Bin Yang, Xingguo Zhang, Hua Li, Decheng Wang
Department of Trauma Orthopedics, Traditional Chinese and Western Medicine Hospital in Tongzhou District, Beijing, China; Beijing University of Chinese Medicine, China.
Department of Trauma Orthopedics, Traditional Chinese and Western Medicine Hospital in Tongzhou District, Beijing, China; Beijing University of Chinese Medicine, China.
J Orthop Sci. 2025 Feb 26. doi: 10.1016/j.jos.2025.02.004.
L-shaped incision is the most widely used approach for treating calcaneal fracture; however, it has been associated with various complications, such as wound infection, skin edge necrosis, postoperative fracture malunion, and traumatic arthritis. Accordingly, this surgical approach should be re-examined. This study aimed to investigate the clinical effect and safety of the modified sinus tarsi approach in open reduction and internal fixation for Sanders type III-IV calcaneal fractures and compare it with the traditional L-shaped approach.
This retrospective study enrolled 72 patients with unilateral closed Sanders type III-IV calcaneal fractures treated with a modified sinus tarsi approach (38 patients) and L-shaped approach (34 patients) from May 2018 to June 2020. Postoperative complications and changes in calcaneal Böhler angle, Gissane angle, and Varus angle were observed and compared between the two groups before and 3 days, and 12 months after the operation. At 12 months after the operation, the Maryland foot function score, AOFAS score, and VAS score were used to evaluate the recovery of foot function in both groups.

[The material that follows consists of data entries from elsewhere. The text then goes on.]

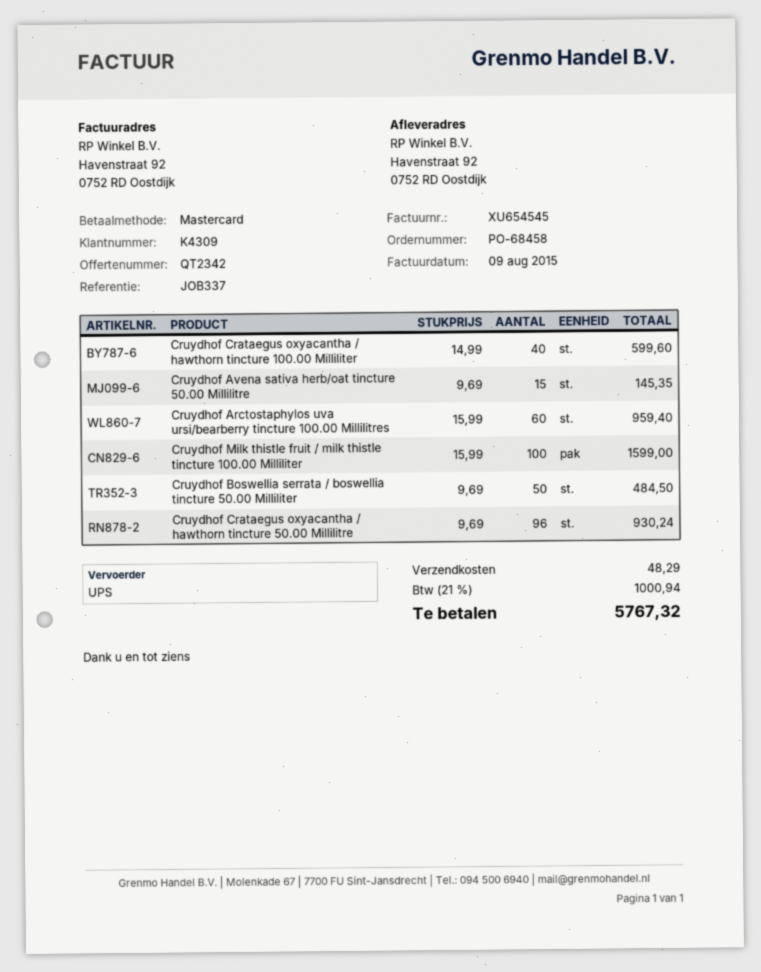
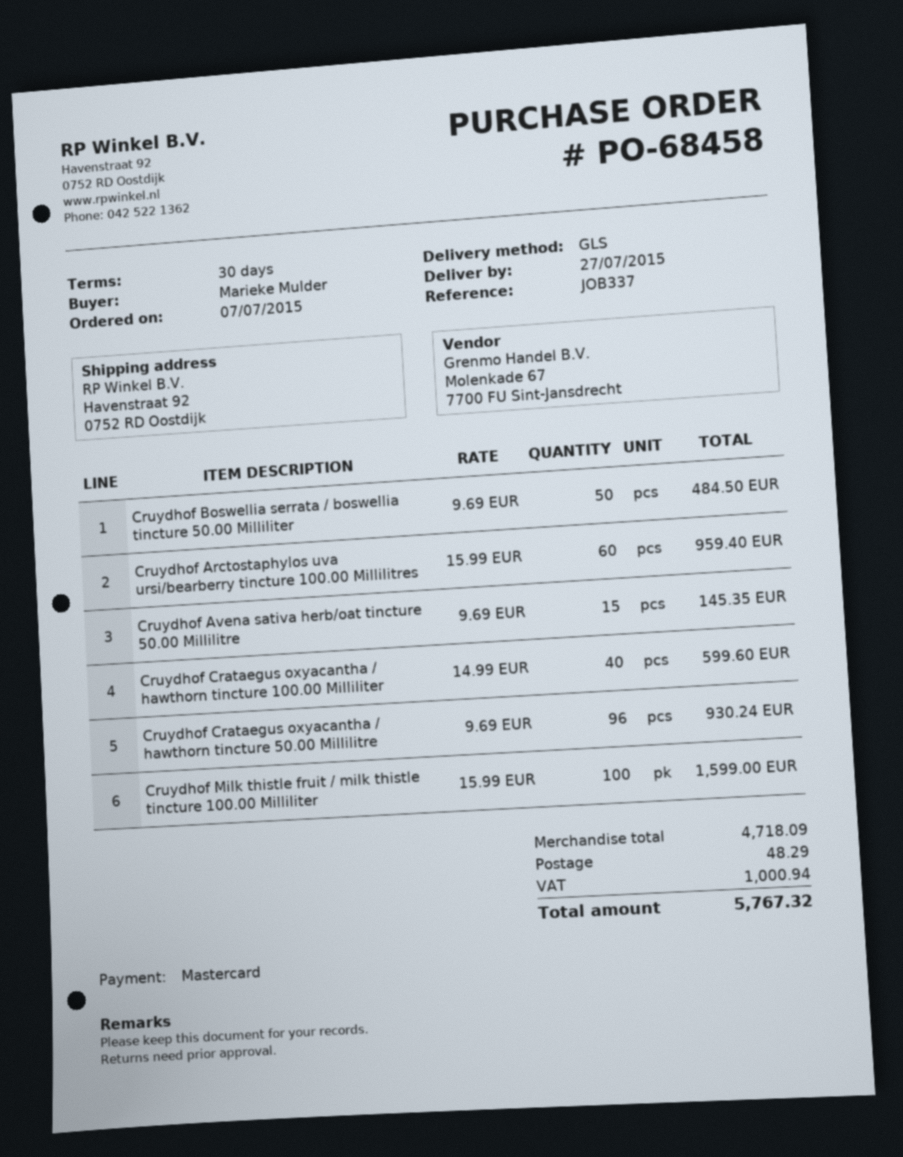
shipping method: UPS -> GLS

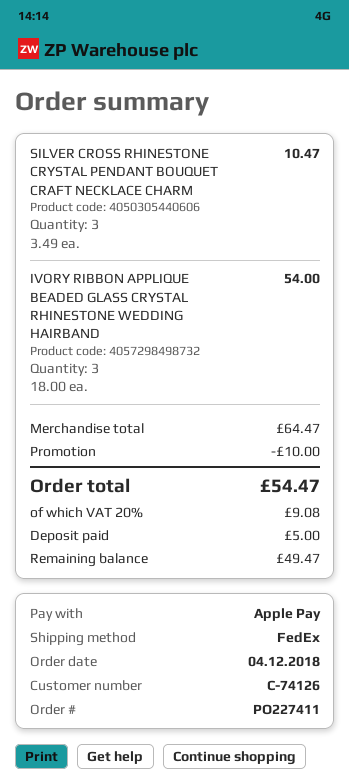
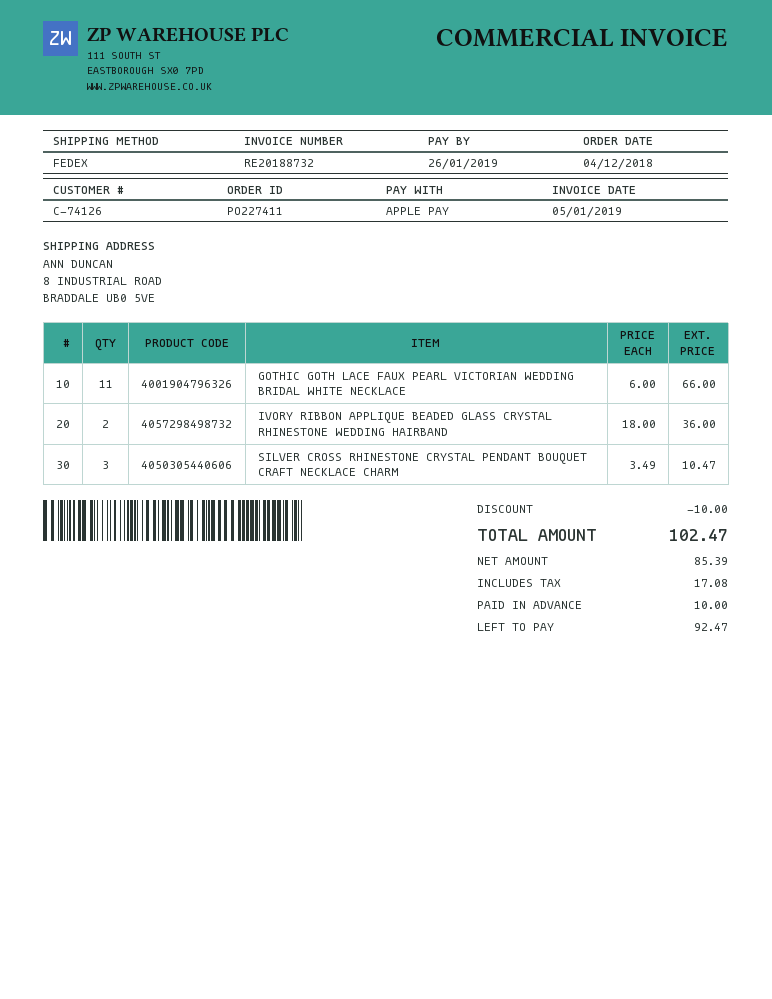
IVORY RIBBON APPLIQUE BEADED GLASS CRYSTAL RHINESTONE WEDDING HAIRBAND: 3 x 18.00 = 54.00 -> 2 x 18.00 = 36.00
GOTHIC GOTH LACE FAUX PEARL VICTORIAN WEDDING BRIDAL WHITE NECKLACE: none -> 11 x 6.00 = 66.00
tax: 9.08 -> 17.08
total: 54.47 -> 102.47
deposit: 5.00 -> 10.00
balance: 49.47 -> 92.47

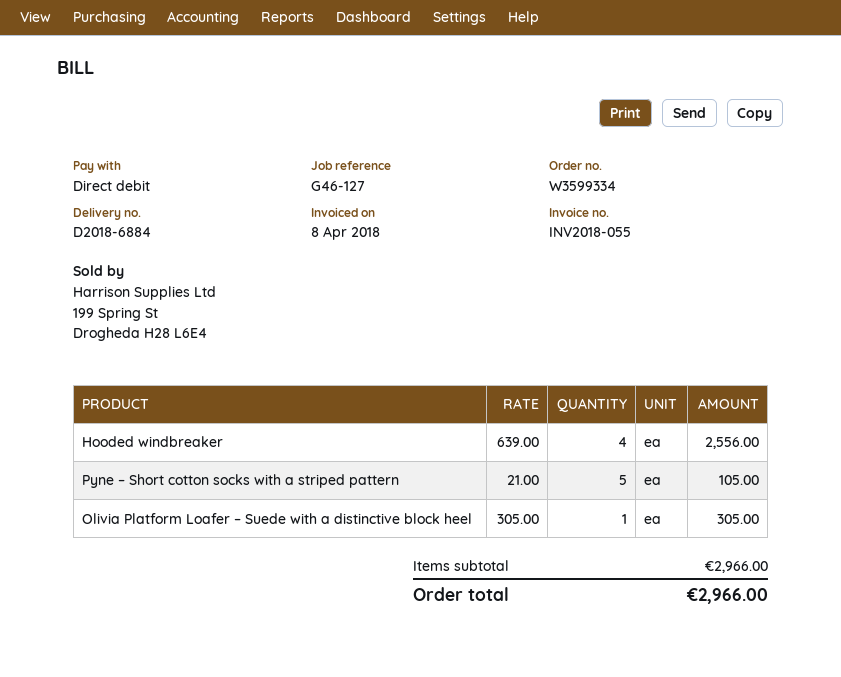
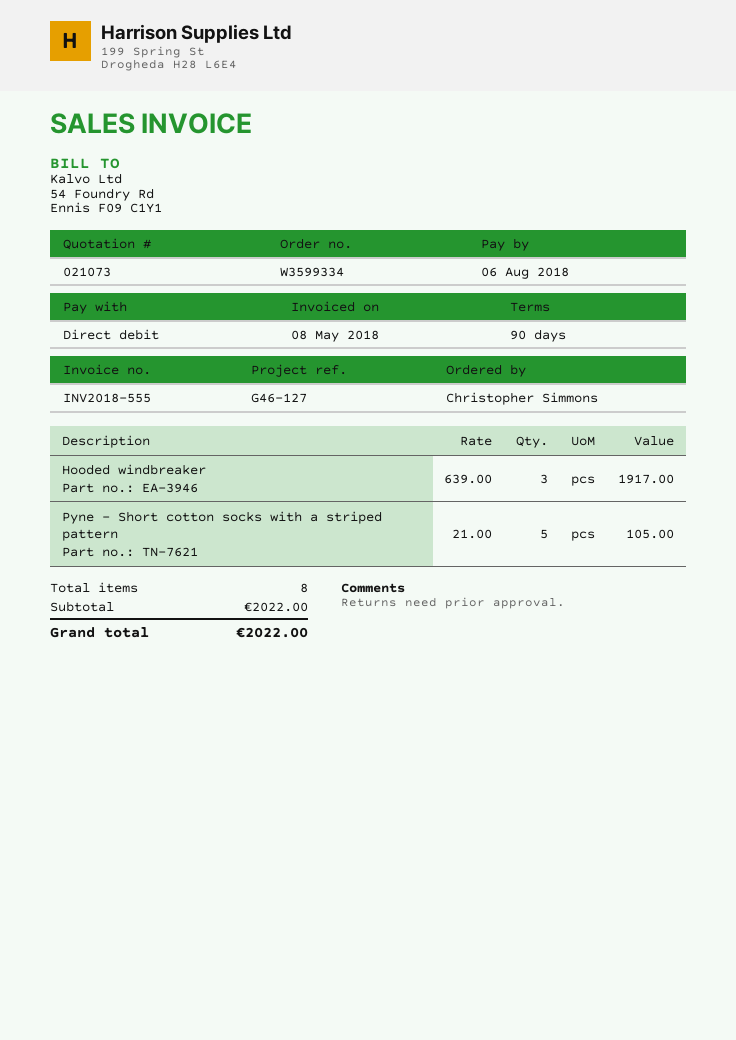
invoice number: INV2018-055 -> INV2018-555
invoice date: 2018-04-08 -> 2018-05-08
Hooded windbreaker: 4 x 639.00 = 2556.00 -> 3 x 639.00 = 1917.00
Olivia Platform Loafer – Suede with a distinctive block heel: 1 x 305.00 = 305.00 -> none
subtotal: 2966.00 -> 2022.00
total: 2966.00 -> 2022.00

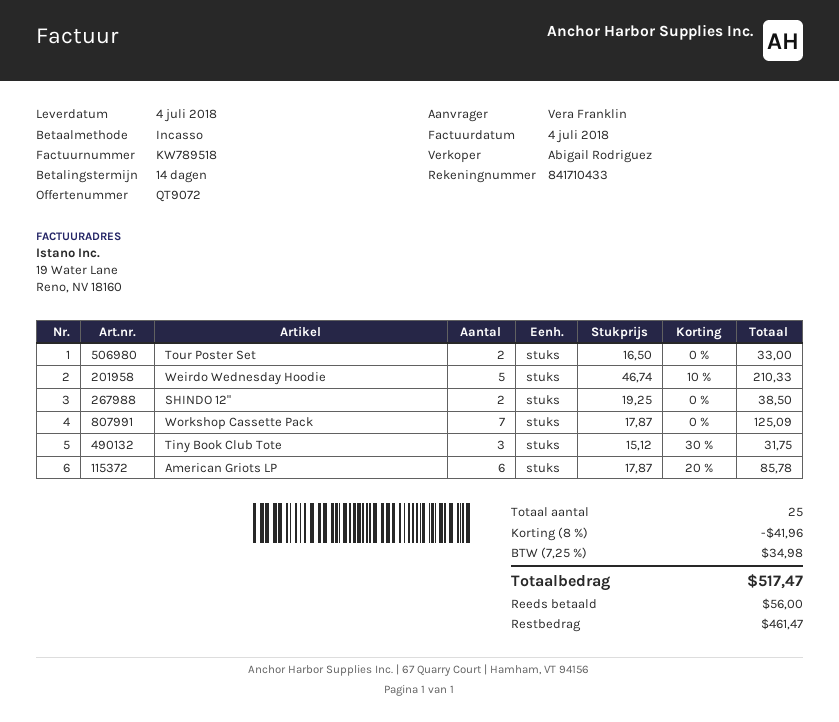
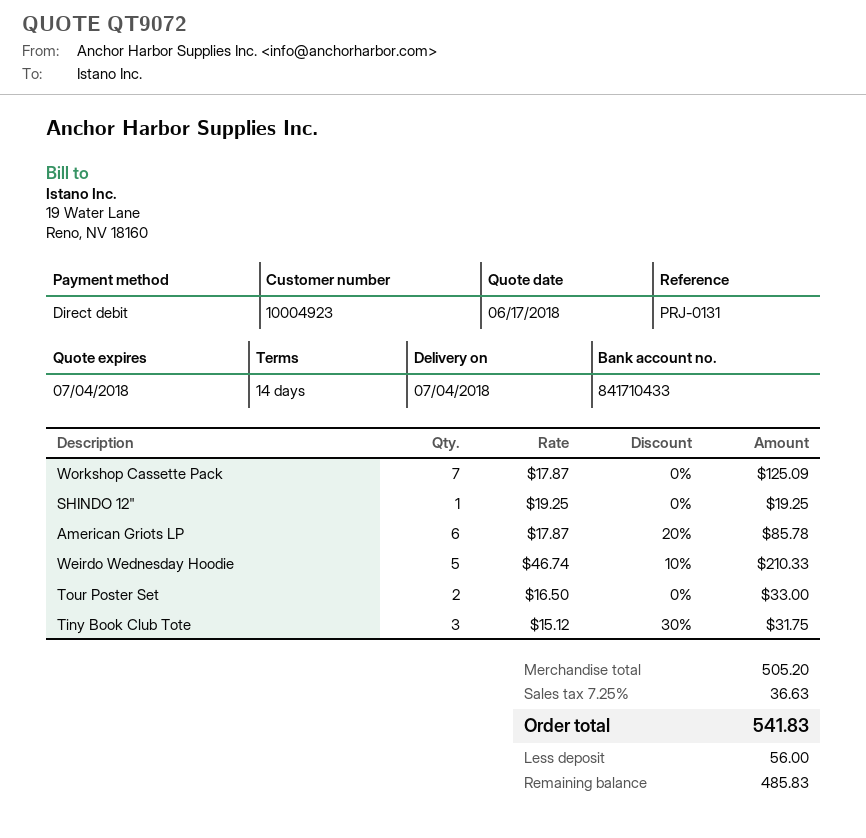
SHINDO 12": 2 x 19.25 = 38.50 -> 1 x 19.25 = 19.25
discount: 8% = 41.96 -> none
tax: 7.25% = 34.98 -> 7.25% = 36.63
total: 517.47 -> 541.83
balance: 461.47 -> 485.83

The modified tarsal sinus approach group had significantly shorter incision healing time (9.8 ± 1.9 d) and operation time (75.53 ± 21.12 min), as well as fewer wound-healing complications (2.6 %) compared to the L-shaped approach group (P < 0.05). There were no significant differences in the Böhler, Gissane, and Varus angles between the two groups after the operation. At 12 months after the operation, no significant differences were observed in Maryland, AOFAS, and VAS scores.
The modified sinus tarsi and L-shaped approaches had similar clinical effects in the treatment of Sanders type III-IV calcaneal fractures. However, the treatment of modified sinus tarsi approaches in open reduction and internal fixation for Sanders type III-IV calcaneal fractures implies small incision, low degree of soft tissue injury, and low wound-healing complications, thus resulting in an effective minimally invasive treatment for Sanders type III-IV calcaneal fractures.
L形切口是治疗跟骨骨折最常用的方法;然而,它与各种并发症相关,如伤口感染、皮肤边缘坏死、术后骨折畸形愈合和创伤性关节炎。因此,这种手术方法应重新审视。本研究旨在探讨改良跗骨窦入路在Sanders III-IV型跟骨骨折切开复位内固定中的临床效果和安全性,并与传统L形入路进行比较。
本回顾性研究纳入了2018年5月至2020年6月期间采用改良跗骨窦入路(38例)和L形入路(34例)治疗的72例单侧闭合性Sanders III-IV型跟骨骨折患者。观察并比较两组患者术后并发症以及术前、术后3天和12个月时跟骨Böhler角、Gissane角和内翻角的变化。术后12个月,采用马里兰足部功能评分、美国足踝外科协会(AOFAS)评分和视觉模拟评分(VAS)评估两组足部功能恢复情况。
与L形入路组相比,改良跗骨窦入路组的切口愈合时间(9.8±1.9天)和手术时间(75.53±21.12分钟)明显更短,伤口愈合并发症也更少(2.6%)(P<0.05)。术后两组的Böhler角、Gissane角和内翻角无显著差异。术后12个月,马里兰、AOFAS和VAS评分无显著差异。
改良跗骨窦入路和L形入路在治疗Sanders III-IV型跟骨骨折方面具有相似的临床效果。然而,改良跗骨窦入路用于Sanders III-IV型跟骨骨折切开复位内固定时切口小、软组织损伤程度低、伤口愈合并发症少,从而为Sanders III-IV型跟骨骨折提供了一种有效的微创治疗方法。